Food Network accompanies this recipe now with a picture of pastel-sugar-bedecked cookie rounds, but back when the recipe was first unleashed on the 12 Days of Cookies hordes, the picture dazzled us with a red-and-green holiday theme.
What colors of sugar your roll them in is up to you, but I did the mix of red and green when I baked these. I simply sprinkled both shades on my work surface, used my fingers to mix ‘em up, and then rolled away.
Cookie Tip #23: Slice-and-bake logs in the freezer or fridge mean fast cookies with minimal effort at any time in the holiday season!
Swedish Christmas Cookies
Source: Food Network
Yield: About 3-1/2 dozen cookies
- 2 ½ cups all-purpose flour
- 2 teaspoons ground cardamom
- ¼ teaspoon fine salt
- 1 cup unsalted butter, (2 sticks), at room temperature
- 1 cup confectioners’ sugar
- 1 large egg, room temperature
- 1 tablespoon pure vanilla extract
- 1 teaspoon finely grated lemon zest
- Colored sanding sugars or chopped toasted pecans
Whisk the flour, cardamom, and salt in a bowl.

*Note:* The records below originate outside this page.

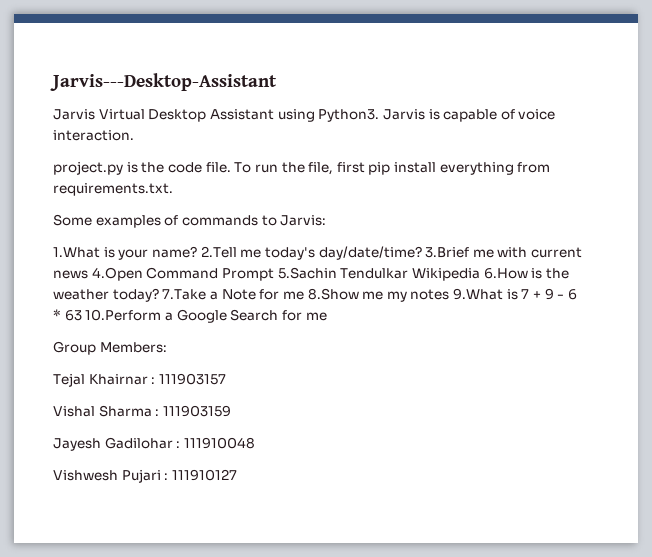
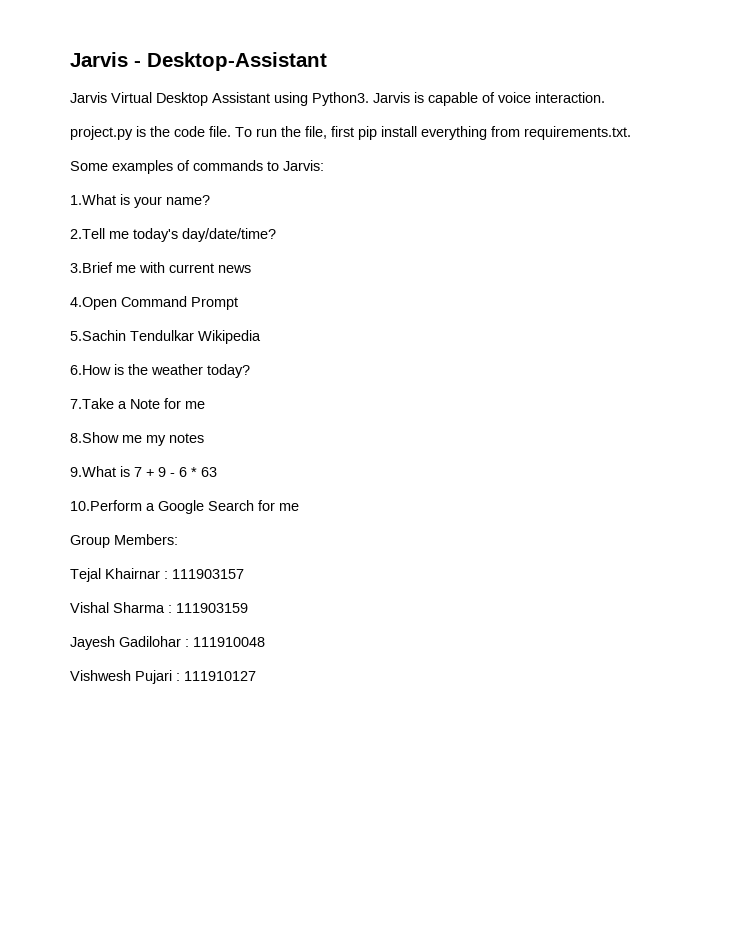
[50,73,277,91] Jarvis---Desktop-Assistant -> [70,52,327,71] Jarvis - Desktop-Assistant
(197, 252) none -> (210, 200) //
(422, 253) none -> (276, 235) //
(88, 274) none -> (251, 269) //
(274, 274) none -> (238, 303) //
(480, 274) none -> (261, 337) //
(159, 295) none -> (250, 371) //
(304, 295) none -> (205, 405) //
(450, 294) none -> (204, 438) //
(82, 315) none -> (217, 472) //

Put the butter and confectioners’ sugar in a food processor, and process until smooth. Pulse in the egg, vanilla, and lemon zest until combined. Add the flour mixture and process to make a soft buttery dough. Divide dough in half onto 2 (12-inch long) sheets of plastic wrap, using the plastic, shape into rough logs. Refrigerate the dough logs for 30 minutes until just firm enough to shape into uniform logs, 8-inches long by 2-inches in diameter. Refrigerate until firm, at least 2 hours or overnight.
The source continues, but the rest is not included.